### Material shown

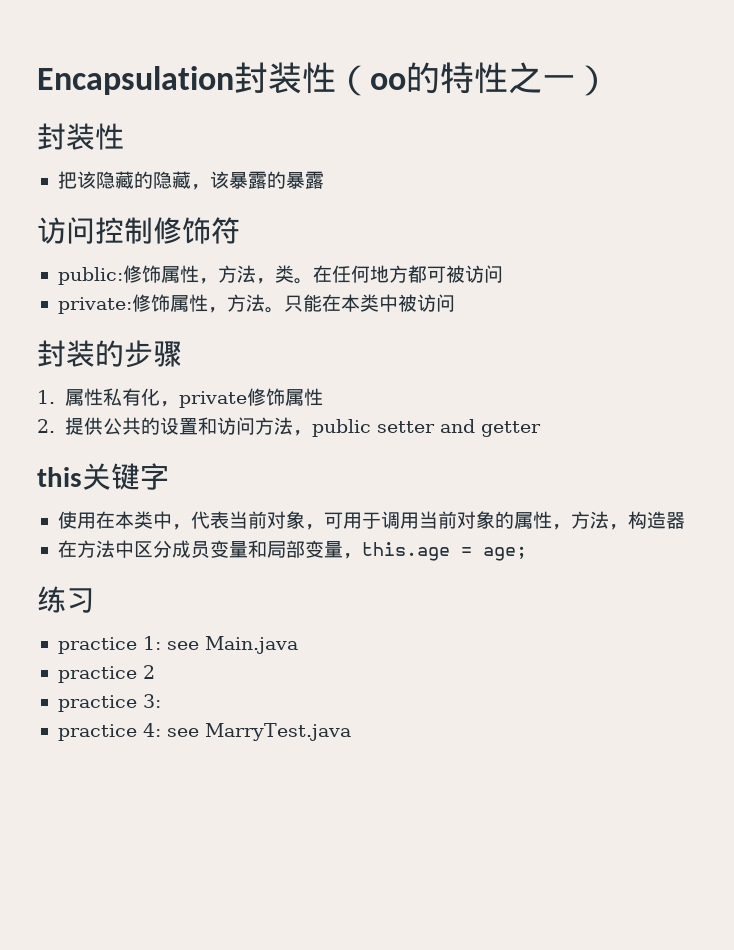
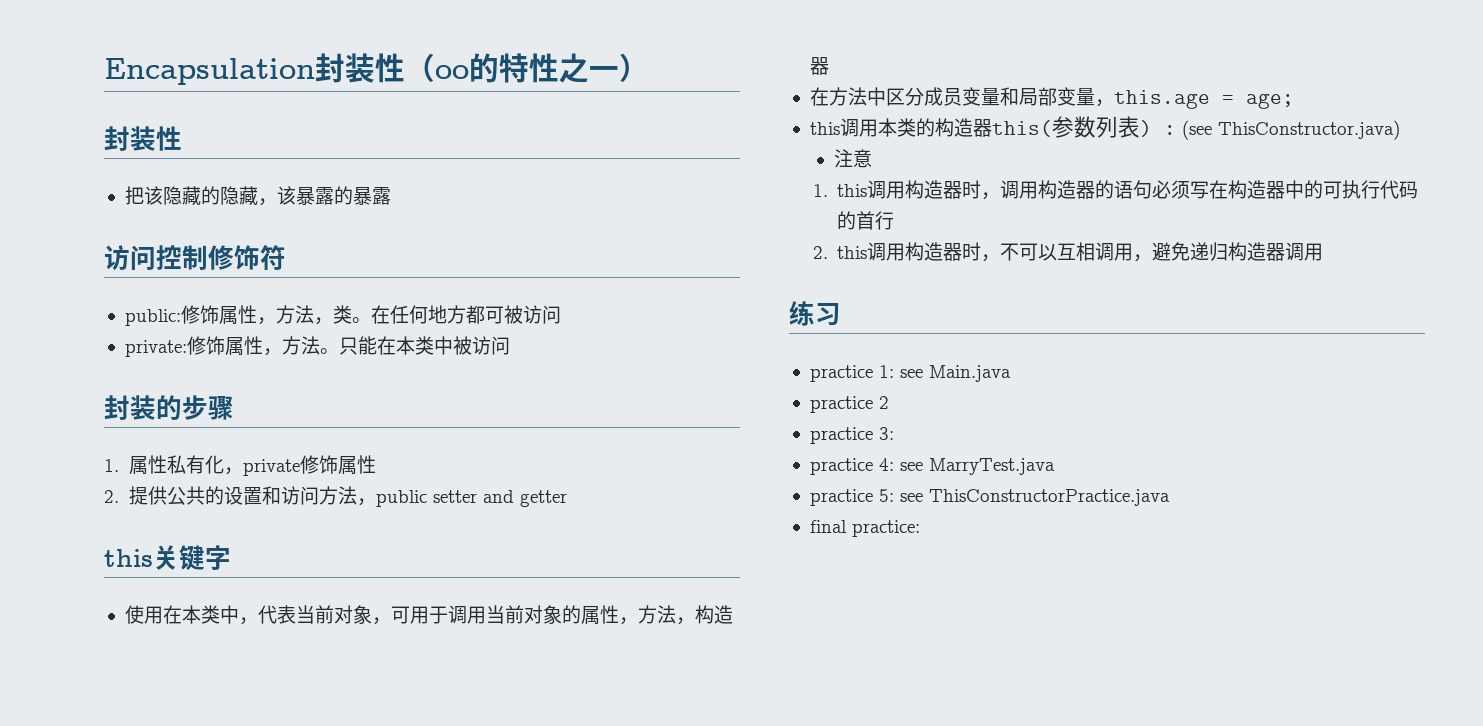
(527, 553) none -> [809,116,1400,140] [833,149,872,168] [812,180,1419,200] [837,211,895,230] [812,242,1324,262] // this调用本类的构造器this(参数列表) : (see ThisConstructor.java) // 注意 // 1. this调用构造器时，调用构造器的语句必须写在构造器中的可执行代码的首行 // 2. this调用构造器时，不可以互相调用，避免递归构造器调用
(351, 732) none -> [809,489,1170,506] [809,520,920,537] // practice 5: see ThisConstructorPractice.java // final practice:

...

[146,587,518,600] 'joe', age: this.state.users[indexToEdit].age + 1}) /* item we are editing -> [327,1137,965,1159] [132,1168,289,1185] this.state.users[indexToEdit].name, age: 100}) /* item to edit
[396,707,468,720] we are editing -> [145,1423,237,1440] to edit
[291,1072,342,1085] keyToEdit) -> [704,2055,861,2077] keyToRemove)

==

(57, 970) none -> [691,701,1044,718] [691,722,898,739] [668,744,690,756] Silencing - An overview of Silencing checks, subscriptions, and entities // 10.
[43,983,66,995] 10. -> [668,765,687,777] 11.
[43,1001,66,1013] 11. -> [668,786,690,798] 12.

### Requirement
Above are the records; copy exactly the lines from the line with "(527, 553) none" through the line with "(351, 732) none", both included.

### Result of this exercise
(527, 553) none -> [809,116,1400,140] [833,149,872,168] [812,180,1419,200] [837,211,895,230] [812,242,1324,262] // this调用本类的构造器this(参数列表) : (see ThisConstructor.java) // 注意 // 1. this调用构造器时，调用构造器的语句必须写在构造器中的可执行代码的首行 // 2. this调用构造器时，不可以互相调用，避免递归构造器调用
(351, 732) none -> [809,489,1170,506] [809,520,920,537] // practice 5: see ThisConstructorPractice.java // final practice:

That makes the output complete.